“Francia e Italia negoziano con l’Iran il passaggio delle navi da Hormuz”
Sarebbero in corso trattative per consentire l’uscita in sicurezza di naviglio dal Golfo Persico ma Roma smentisce

Francia e Italia hanno avviato colloqui con l’Iran per negoziare un accordo che garantisca il passaggio sicuro delle loro navi attraverso lo Stretto di Hormuz. A riferirlo è il Financial Times citando fonti a conoscenza dei fatti. Secondo quanto riporta Al Jaazera una nave turca, secondo quanto dichiarato dal Ministro dei trasporti di Ankara, ha ottenuto il permesso dalle autorità iraniane a uscire dal Golfo Persico senza subire attacchi.
Da Roma si apprende invece che non sarebbe in corso nessun negoziato riservato per garantire il passaggio di navi o petroliere italiane nello stretto di Hormuz come ha invece scritto il Financial Times.
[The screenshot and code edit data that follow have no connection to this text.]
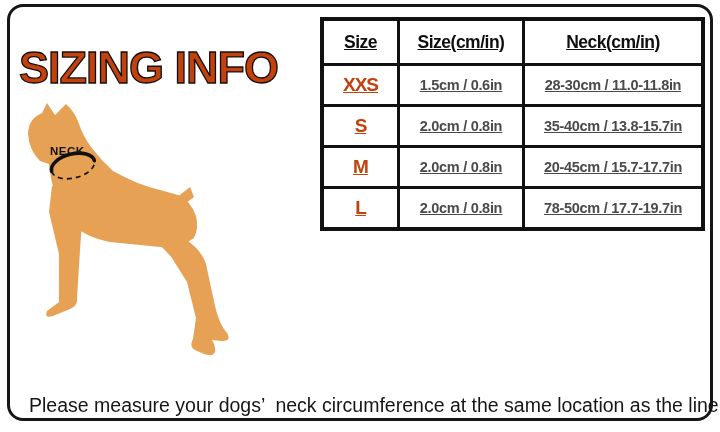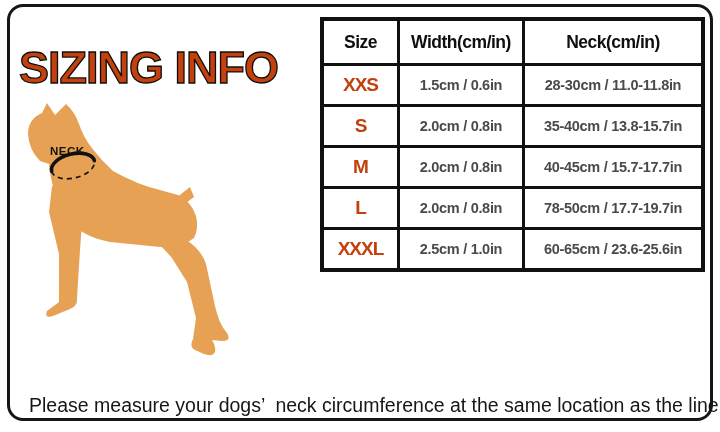--- a/index.html
+++ b/index.html
@@ -26,7 +26,7 @@
   }
   .size-table th,.size-table td{
     border:3px solid #111111;text-align:center;vertical-align:middle;
-    padding:0;overflow:hidden;white-space:nowrap;
+    padding:0;overflow:hidden;white-space:nowrap;text-decoration:underline;
   }
   .size-table th{
     height:42px;font-size:17.5px;font-weight:bold;color:#0f0f0f;letter-spacing:-0.5px;

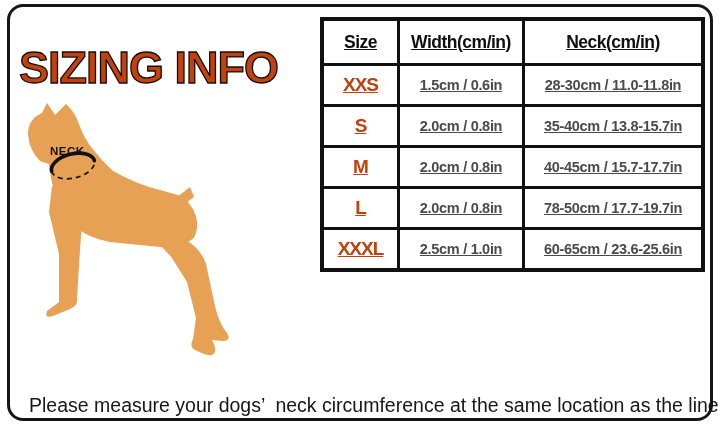--- a/index.html
+++ b/index.html
@@ -101,7 +101,7 @@
   <thead>
     <tr>
       <th style="width:73px">Size</th>
-      <th style="width:122px">Width(cm/in)</th>
+      <th style="width:122px">Size(cm/in)</th>
       <th style="width:176px">Neck(cm/in)</th>
     </tr>
   </thead>

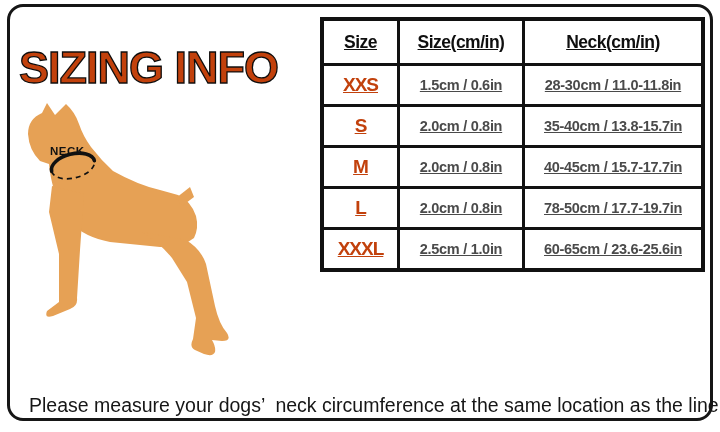--- a/index.html
+++ b/index.html
@@ -119,7 +119,7 @@
       <tr>
         <td class="size-cell">M</td>
         <td class="val-cell">2.0cm / 0.8in</td>
-        <td class="val-cell">40-45cm / 15.7-17.7in</td>
+        <td class="val-cell">20-45cm / 15.7-17.7in</td>
       </tr>
       <tr>
         <td class="size-cell">L</td>

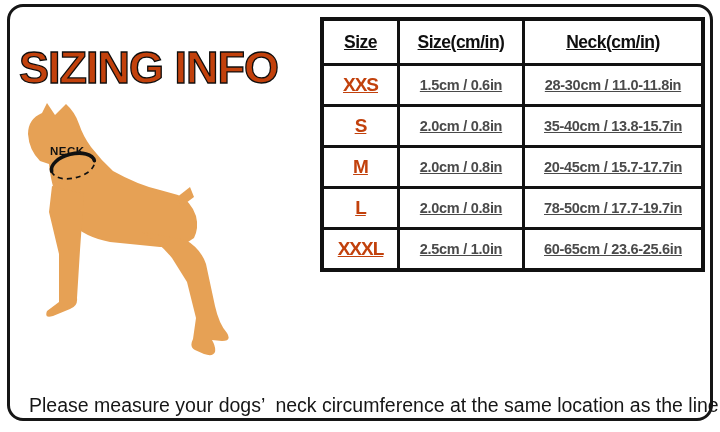--- a/index.html
+++ b/index.html
@@ -126,11 +126,6 @@
         <td class="val-cell">2.0cm / 0.8in</td>
         <td class="val-cell">78-50cm / 17.7-19.7in</td>
       </tr>
-      <tr>
-        <td class="size-cell">XXXL</td>
-        <td class="val-cell">2.5cm / 1.0in</td>
-        <td class="val-cell">60-65cm / 23.6-25.6in</td>
-      </tr>
     </tbody>
 </table>
 

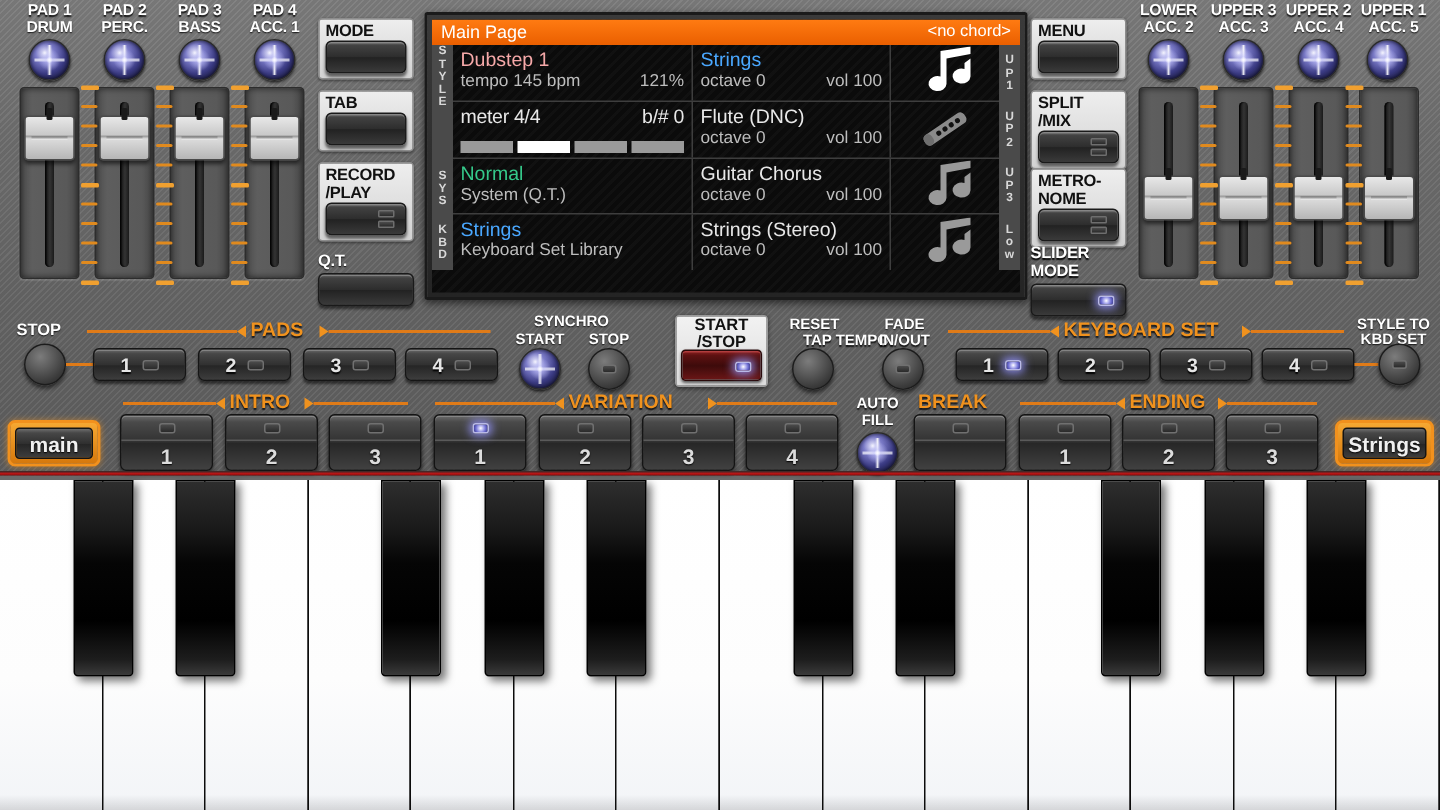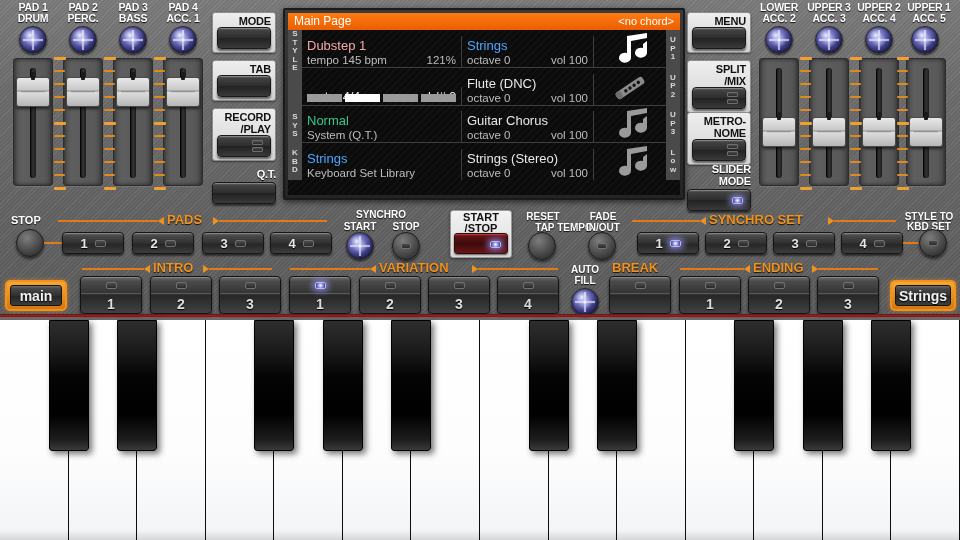--- a/index.html
+++ b/index.html
@@ -86,7 +86,7 @@
   
   .fnblock{ position:absolute; }
   .fnlabel{
-    color:#111; font-weight:bold; font-size:11px; text-align:right;
+    color:#111; font-weight:bold; font-size:11px; text-align:left;
     line-height:12px; letter-spacing:-0.2px;
   }
   .fncap{

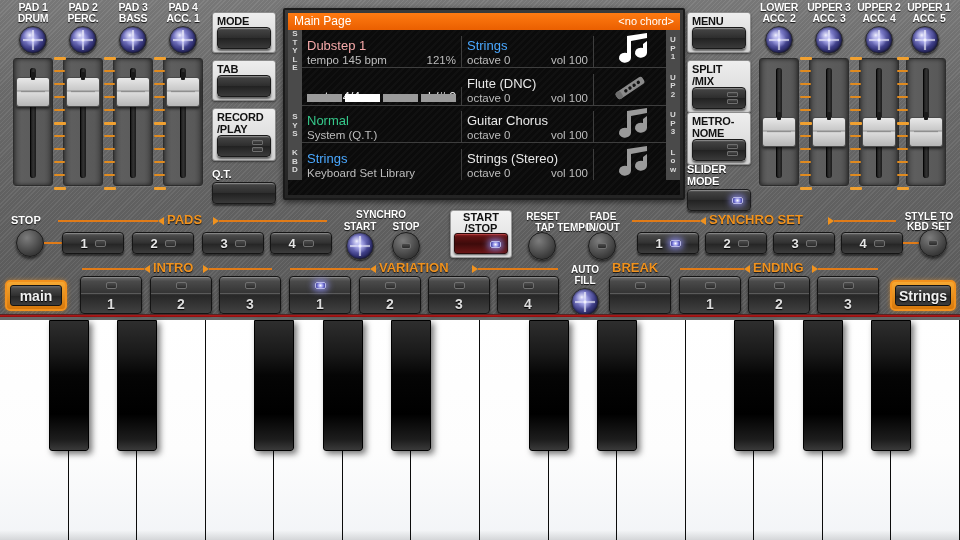--- a/index.html
+++ b/index.html
@@ -148,7 +148,7 @@
   .railcol > div{ flex:1; display:flex; flex-direction:column; justify-content:center; }
   .railcol span{ display:block; }
   .rows{ flex:1; display:flex; flex-direction:column; }
-  .lrow{ flex:1; display:flex; border-bottom:1px solid #3e3e3e;align-items:flex-end; }
+  .lrow{ flex:1; display:flex; border-bottom:1px solid #3e3e3e; }
   .lrow:last-child{ border-bottom:none; }
   .cellA{ width:160px; border-right:1px solid #3e3e3e; padding:2px 5px 0; position:relative; }
   .cellB{ flex:1; border-right:1px solid #3e3e3e; padding:2px 5px 0; }

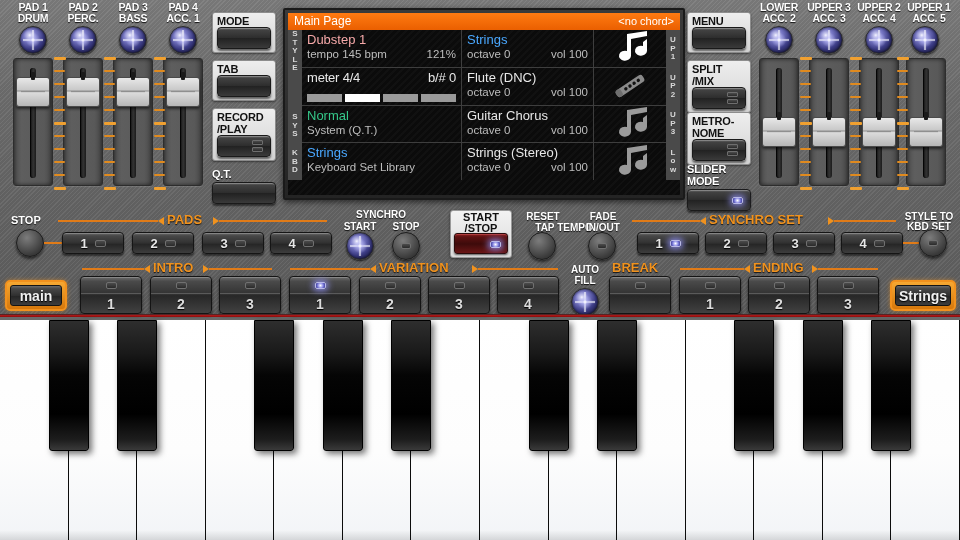--- a/index.html
+++ b/index.html
@@ -730,7 +730,7 @@
 
   <div class="grline" style="left:632px;top:220px;width:68px;"></div>
   <div class="gr-ar l" style="left:700px;top:217px;"></div>
-  <div class="grouphdr" style="left:709px;top:212px;">SYNCHRO SET</div>
+  <div class="grouphdr" style="left:709px;top:212px;">KEYBOARD SET</div>
   <div class="gr-ar r" style="left:828px;top:217px;"></div>
   <div class="grline" style="left:834px;top:220px;width:62px;"></div>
Palazzo Chigi e Farnesina hanno confermano che nei loro contatti diplomatici i leader italiani vogliono favorire le condizioni per una de-escalation militare generale, ma non esiste nessun ‘negoziato sottobanco’ che punti a preservare soltanto alcuni mercantili rispetto ad altri.
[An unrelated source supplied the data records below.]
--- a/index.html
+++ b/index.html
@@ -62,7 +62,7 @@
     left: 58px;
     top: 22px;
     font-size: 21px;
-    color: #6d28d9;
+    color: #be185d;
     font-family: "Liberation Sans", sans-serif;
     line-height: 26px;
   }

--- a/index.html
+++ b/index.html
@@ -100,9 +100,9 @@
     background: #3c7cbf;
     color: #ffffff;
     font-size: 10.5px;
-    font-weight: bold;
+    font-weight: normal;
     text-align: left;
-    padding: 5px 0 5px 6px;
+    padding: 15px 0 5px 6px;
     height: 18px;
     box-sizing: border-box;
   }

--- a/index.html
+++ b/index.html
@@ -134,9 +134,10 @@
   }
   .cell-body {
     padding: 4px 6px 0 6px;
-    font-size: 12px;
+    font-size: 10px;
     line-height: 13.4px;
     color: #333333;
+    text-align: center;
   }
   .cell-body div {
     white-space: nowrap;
Attualmente l’unica nave di bandiera italiana bloccata ll’interno del Golfo Persico risulta essere la car carrier Grande Torino di proprietà del Gruppo Grimaldi di Napoli, a cui si aggiunge la Msc Euribia di msc crociere che batte però bandiera maltese ed è di proprietà svizzera (con comandante e parte dell’equipaggio italiano a bordo).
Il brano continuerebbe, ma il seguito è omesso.